Marathon supports launching both cgroups and Docker containers on a Mesos cluster, and can quickly and easily scale an application up to N instances.

Marathon also includes an extensive REST API which allows you to create, modify, and delete applications, and query the service for information about running instances. This allows you to automatically perform rolling upgrades of your application using your CI system, or to dynamically create HAProxy configurations and reload the service when changes have occurred. When it comes to application management, Marathon allows you to take the worst part of your scheduling, the human, out of your infrastructure.

Chronos

Chronos is an open source cron system for Mesos originally developed at Airbnb. It builds upon traditional cron with features such as ISO 8601-formatted timestamps, automatic retries of failed jobs, specifying a maximum number of times a task should run, and the ability for a job to have dependencies on other jobs. Like Marathon, it also supports running tasks in cgroups and Docker containers and provides an extensive REST API that can be used for creating, modifying, deleting, and manually triggering jobs.

Mesosphere DCOS – A Mesos-based Operating System

If you take a minute to think about the components that make up an operating system such as such as Red Hat Enterprise Linux or Ubuntu you’d probably identify the following:

  • Init system: A daemon (PID 1) such as Systemd (RHEL 7) or Upstart (Ubuntu 14.04) manage long-running services and can automatically restart (or respawn) services if and when they fail.

  • Package management: A package format (rpm, deb), package manager (yum, apt), and a set of base repositories (base, main).

  • Command line interface: A shell that is launched when a user logs in (bash, zsh).

  • Graphical user interface: An optional graphical user interface for monitoring and administering the system.

With the open source Mesos project as its distributed kernel and Marathon as its init system, Mesosphere has set out to build a modern, distributed, enterprise-grade operating system.
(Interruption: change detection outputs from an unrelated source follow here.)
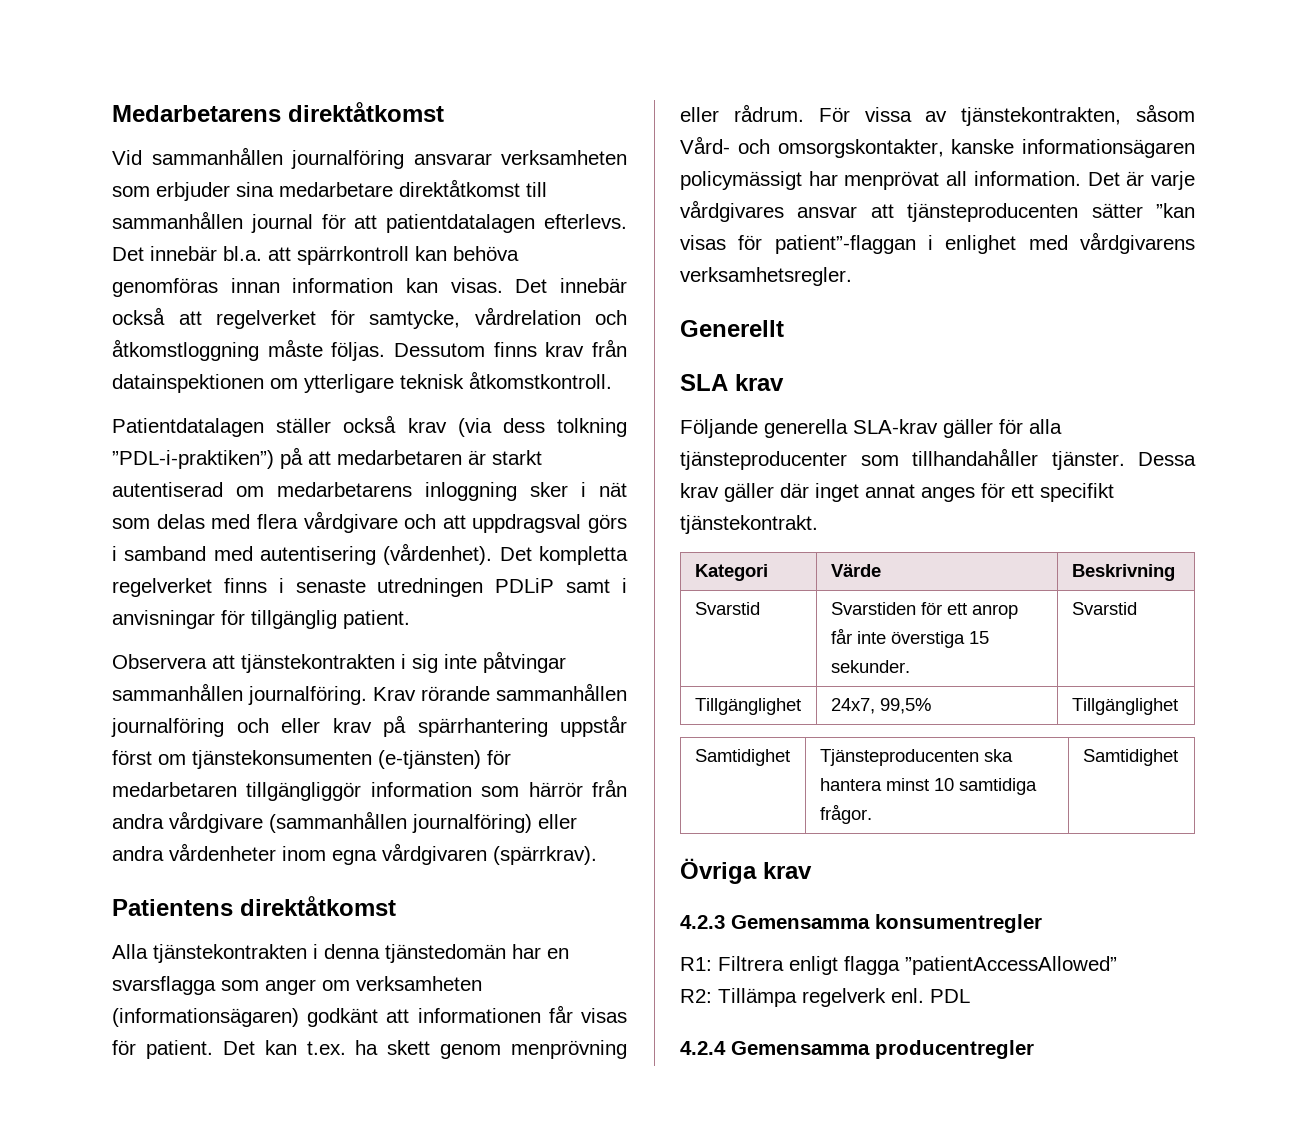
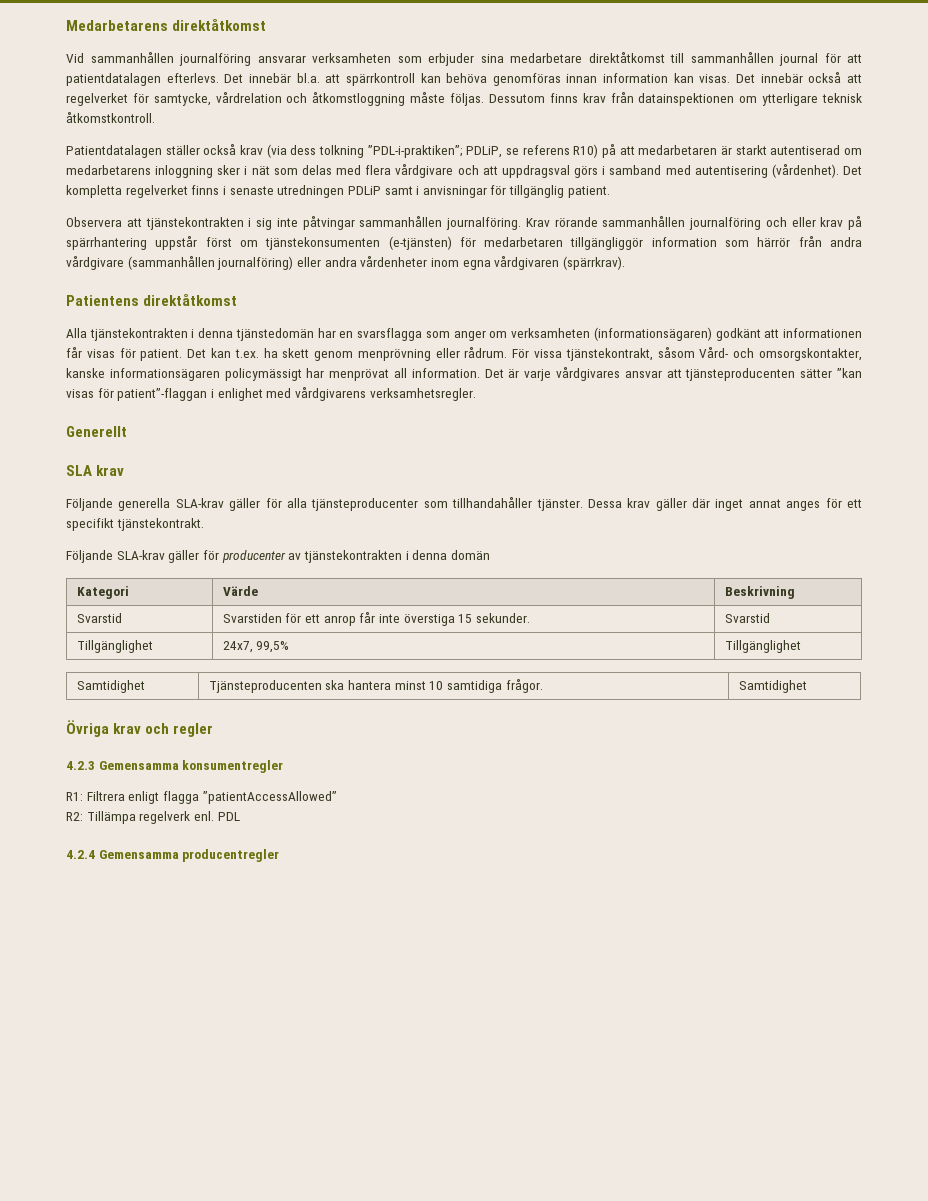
- Patientdatalagen ställer också krav (via dess tolkning ”PDL-i-praktiken”) på att medarbetaren är starkt autentiserad om medarbetarens inloggning sker i nät som delas med flera vårdgivare och att uppdragsval görs i samband med autentisering (vårdenhet).
+ Patientdatalagen ställer också krav (via dess tolkning ”PDL-i-praktiken”; PDLiP, se referens R10) på att medarbetaren är starkt autentiserad om medarbetarens inloggning sker i nät som delas med flera vårdgivare och att uppdragsval görs i samband med autentisering (vårdenhet).
- För vissa av tjänstekontrakten, såsom Vård- och omsorgskontakter, kanske informationsägaren policymässigt har menprövat all information.
+ För vissa tjänstekontrakt, såsom Vård- och omsorgskontakter, kanske informationsägaren policymässigt har menprövat all information.
+ Följande SLA-krav gäller för producenter av tjänstekontrakten i denna domän
- Övriga krav
+ Övriga krav och regler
This system, appropriately named the Datacenter Operating System (DCOS), provides a way for systems administrators to deploy applications and services at scale without needing to worry about things like statically partitioning services or machines failing in the middle of the night. DCOS is currently offered in two flavors: Enterprise and Community.

Package management

At the time of this writing, Mesosphere provides two package repositories for the DCOS: Universe and Multiverse. These repositories host production-ready and beta packages respectively. The documentation for the Universe covers the schema quite nicely so I won’t cover it all here, but it essentially boils down to a package definition being a JSON object that can be processed by the DCOS CLI and understood by Marathon’s API.

Command line interface

The DCOS CLI can be installed on your laptop or workstation and interacts with various services in DCOS. It provides functionality for managing packages, services, and nodes in a DCOS cluster.

SERVICES=( chronos jenkins spark hdfs cassandra kubernetes )
for service in ${SERVICES[@]}; do
    dcos package install --yes $service
done

Some of these services—Cassandra, HDFS, Kubernetes—require non-trivial amounts of effort to deploy effectively. The team at Mesosphere, using these package repositories, provides and maintains turn-key solutions for deploying these services in your own datacenter in a fully automated, fault-tolerant manner.

Graphical user interface

Although the DCOS CLI allows you to fully administer the operating system from the command line, the web interface provides information about the cluster including installed services, running tasks, and nodes belonging to the cluster.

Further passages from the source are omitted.